Researchers, including Jonathan Haidt, have also explored how the “attention economy” affects young people’s ability to focus and feel grounded in who they are. Likewise, Australia’s eSafety Commissioner, Julie Inman-Grant, has repeatedly raised concerns about the way platforms are intentionally designed to maximise engagement, often in ways that make it difficult for young users to step away.

For adolescents still strengthening their sense of balance and self-control, these dynamics can create real challenges. This isn’t about blame or judgement. It’s about acknowledging the landscape our boys are navigating.

What Withdrawal Might Look Like

If your son is currently very active on social media, the sudden reduction (or removal) may feel uncomfortable at first. As a College, we’ve seen students experience things like:

  • Restlessness or irritability
  • Headaches
  • A sense of being “out of the loop” or disconnected
  • Increased emotional sensitivity

These responses are normal. Social media provides constant stimulation, and when that stimulation disappears, young people can suddenly become aware of emotions they’ve been avoiding or numbing. With patience, routine and support, this discomfort usually settles.
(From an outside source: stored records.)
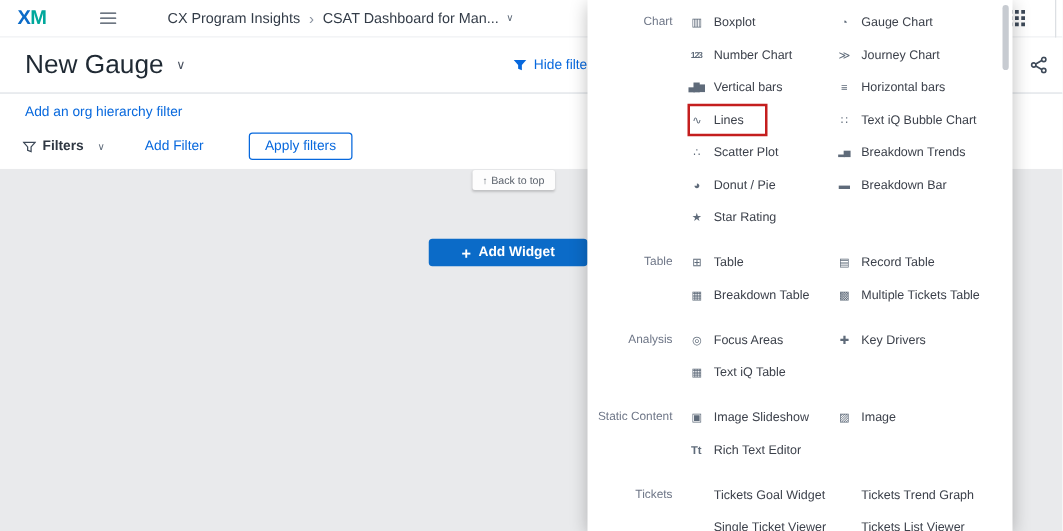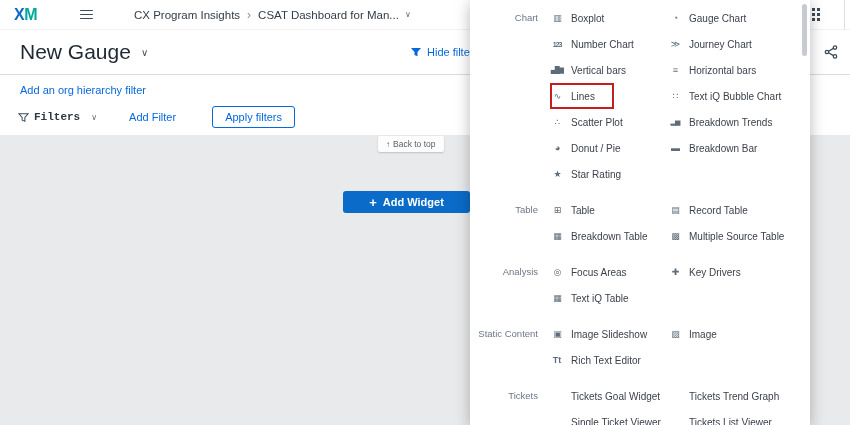--- a/index.html
+++ b/index.html
@@ -28,21 +28,21 @@
   .title-caret { font-size:10px; color:#4a5260; margin-left:10px; }
   .hide-filters { position:absolute; left:410px; top:0; bottom:0; display:flex; align-items:center; gap:5px;
                   color:#0768dd; font-size:11px; cursor:pointer; white-space:nowrap; }
   .share-btn { position:absolute; right:12px; top:0; bottom:0; display:flex; align-items:center; cursor:pointer; }
 
   
   .filterzone { position:absolute; top:75px; left:0; right:0; height:60px; background:#fff; z-index:1; }
   .org-link { position:absolute; left:20px; top:9px; font-size:11px; color:#0768dd; cursor:pointer; }
   .filters-row { position:absolute; left:18px; top:31px; display:flex; align-items:center; }
   .filters-toggle { display:flex; align-items:center; gap:5px; cursor:pointer; }
-  .filters-label { font-size:11px; color:#2f3742; font-weight:600;font-family:Liberation Mono, monospace; }
+  .filters-label { font-size:11px; color:#2f3742; font-weight:600; }
   .add-filter { margin-left:32px; font-size:11px; color:#0768dd; cursor:pointer; }
   .apply-btn { margin-left:36px; border:1px solid #0768dd; color:#0768dd; background:#fff; border-radius:3px;
                font-size:11px; padding:4px 12px; cursor:pointer; font-family:inherit; }
 
   
   .canvas { position:absolute; top:135px; left:0; right:0; bottom:0; background:#e9eaec; z-index:0; }
   .back-top { position:absolute; left:378px; top:1px; background:#fdfdfd; border-radius:2px;
               box-shadow:0 1px 2px rgba(0,0,0,0.18); font-size:8.5px; color:#5a616b; padding:3px 8px; cursor:pointer;text-align:center; }
   .back-top .arrow { font-size:8px; margin-right:3px; color:#5a616b; }
   .add-widget { position:absolute; left:343px; top:56px; width:127px; height:22px; background:#0b6bc8; color:#fff;
@@ -213,21 +213,21 @@
         <div class="item">
           <span class="icon">▤</span>
           <span class="ilabel">Record Table</span>
         </div>
         <div class="item">
           <span class="icon">▦</span>
           <span class="ilabel">Breakdown Table</span>
         </div>
         <div class="item">
           <span class="icon">▩</span>
-          <span class="ilabel">Multiple Source Table</span>
+          <span class="ilabel">Multiple Tickets Table</span>
         </div>
       </div>
     </div>
 
     <div class="section">
       <div class="cat">Analysis</div>
       <div class="grid">
         <div class="item">
           <span class="icon">◎</span>
           <span class="ilabel">Focus Areas</span>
Five Ways Parents Can Support Their Son

Here are five simple steps that can make a big difference:

  1. Acknowledge that this may be hard
    Let your son know you understand this is a big change.
    Validate his feelings rather than dismissing them.
  2. Provide some structure
    A clear family routine, especially around bedtime, helps young people adapt more easily.
  3. Talk about the “why” behind the change
    Explain that this is a national decision informed by research, not a punishment or loss of freedom.
  4. Model mindful technology use
    Children notice how adults interact with their own devices. A few small, visible changes from parents can be powerful.
  5. Offer alternatives that nurture connection
    Whether it’s sport, music, art, gaming, or simply spending time with friends in person, help your son fill the gap with something meaningful.

A National Moment for Reset

Australia’s Communications Minister recently described young people as part of an “industrial-scale dopamine experiment.” While the comment is blunt, the sentiment reflects a growing awareness that we cannot allow algorithms to shape childhood unchecked.

This is not just a policy shift, it’s an opportunity for families, schools and communities to support a healthier balance for our young people.

We’re With You

These changes may feel daunting, but you’re not navigating them alone. Our pastoral staff, counsellors and AWE coordinators are here to help your son, and your family, through the transition. We will continue to share updates and resources to help families navigate the new regulations and support their sons’ online wellbeing.

Together, we can help our boys build the resilience, confidence and self-awareness they need to thrive online and offline.